Download asset Open asset

Distributions of fluorescence.

(a) Fluorescence level distributions of genotypes at varying distances from the wildtype and the logistic curves fitted to the median fluorescence for each category (black line). (b), Distribution of fluorescence of genotypes with a single amino acid mutation at exposed (colour) versus buried (white) sites. (c) Starting from genotypes with one mutation away from the wildtype sequence, each line represents the median fluorescence as a function of sequence divergence away from such genotypes. Only points with at least 15 available genotypes are shown. The median fluorescence level at varying distances for the wildtype sequence, black lines, are shown for comparison. (d) The fraction of genotypes without epistasis was calculated as the ratio of the number of observed functional genotypes divided by and the number of genotypes expected to be functional under the assumption of no epistatic interactions between amino acid sites. In the absence of epistasis, the expectation is a constant value of 100% independent of the number of amino acid changes relative to the wildtype.

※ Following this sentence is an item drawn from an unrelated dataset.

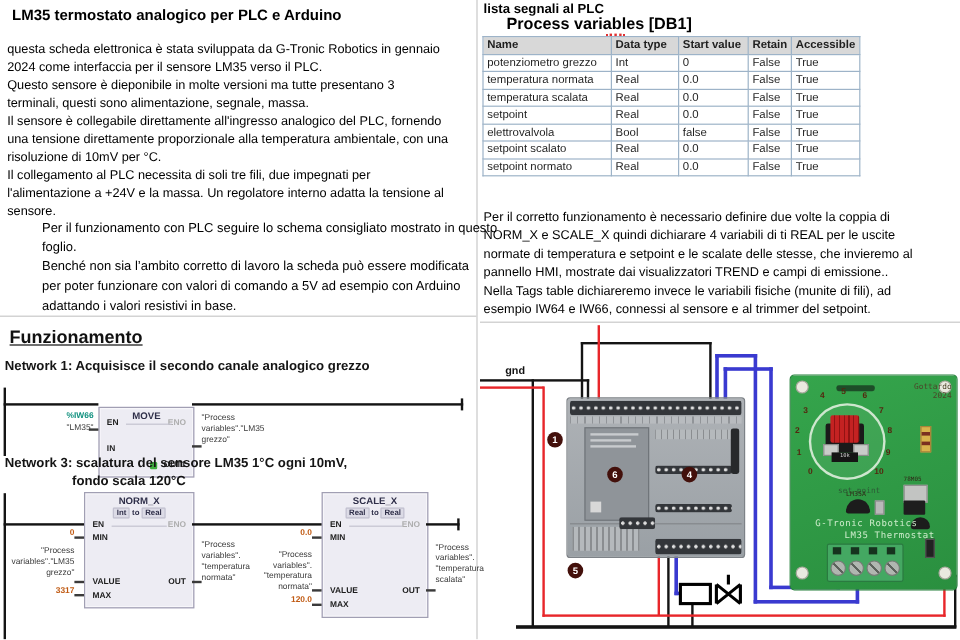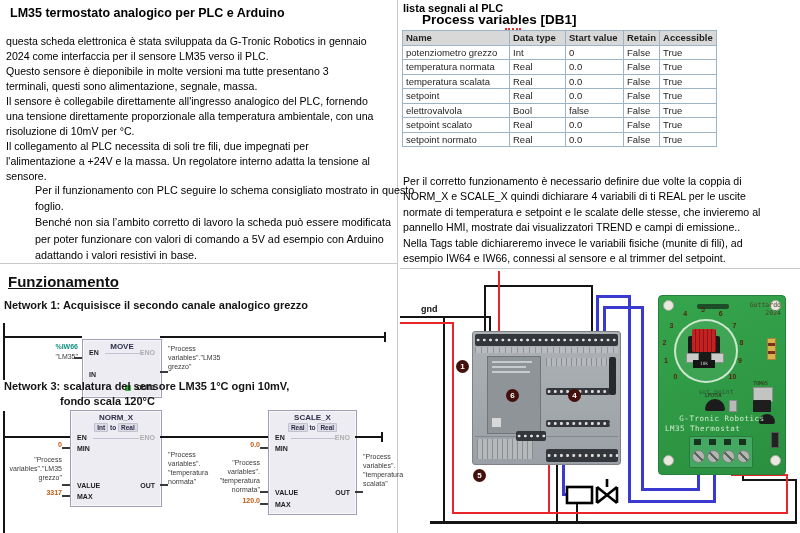"Gottardo" .board { padding-left: none -> 12px; top: 295px -> 312px }
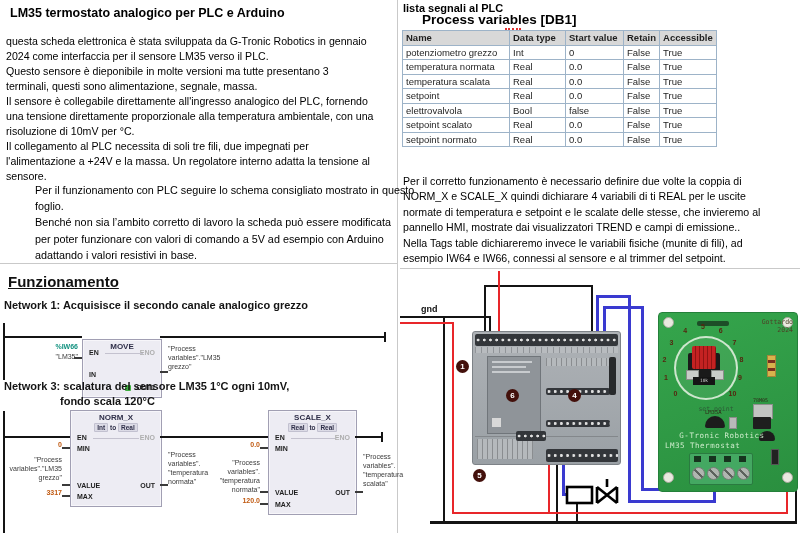"LM35 Thermostat" div.mono { text-align: left -> right }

We compared the fluorescence of each genotype to the expected level under an assumption that each mutation influences fluorescence level independently, that is without any epistasis (Equation 1):

e p i s t a s i s = {E f f e c t}_{o b s e r v e d} - {E f f e c t}_{e x p e c t e d} = (F_{m} - F_{w t}) - \sum_{i} (F_{i} - F_{w t}) ∙ x_{i}

where F_i, F_m F_wt are measured levels of fluorescence of a genotype with a single mutation i, of genotype m, or of the wildtype sequence, respectively, and x_i = 1 when mutation i is contained within the genotype m and x_i = 0 when it is not. We then calculated the fraction of genotypes that do not require epistatic interactions to predict their fluorescence. On all four fitness peaks, genotypes with two mutations away from the wildtype sequence rarely exhibited any epistatic interactions. However, a notable difference between the fitness peaks was observed when considering genotypes with multiple mutations. The level of fluorescence for a vast majority of genotypes with >5 mutations cannot be explained without epistasis in sharp fitness peaks, avGFP and cgreGFP. By contrast, few genotypes with >5 mutations in flat fitness peaks required epistasis to explain their fluorescence level, with amacGFP requiring almost no epistasis at all (Figure 3d, Figure 3—figure supplement 1). Interestingly, the sharpness of the fitness peaks and the concomitant extent of epistatic interactions did not correlate with the sequence divergence between the fitness peaks. Indeed, the two closest sequences (82% identity), derived from the same genus, are the sharp, epistatic avGFP peak and the flat, non-epistatic amacGFP peak (Figure 3d).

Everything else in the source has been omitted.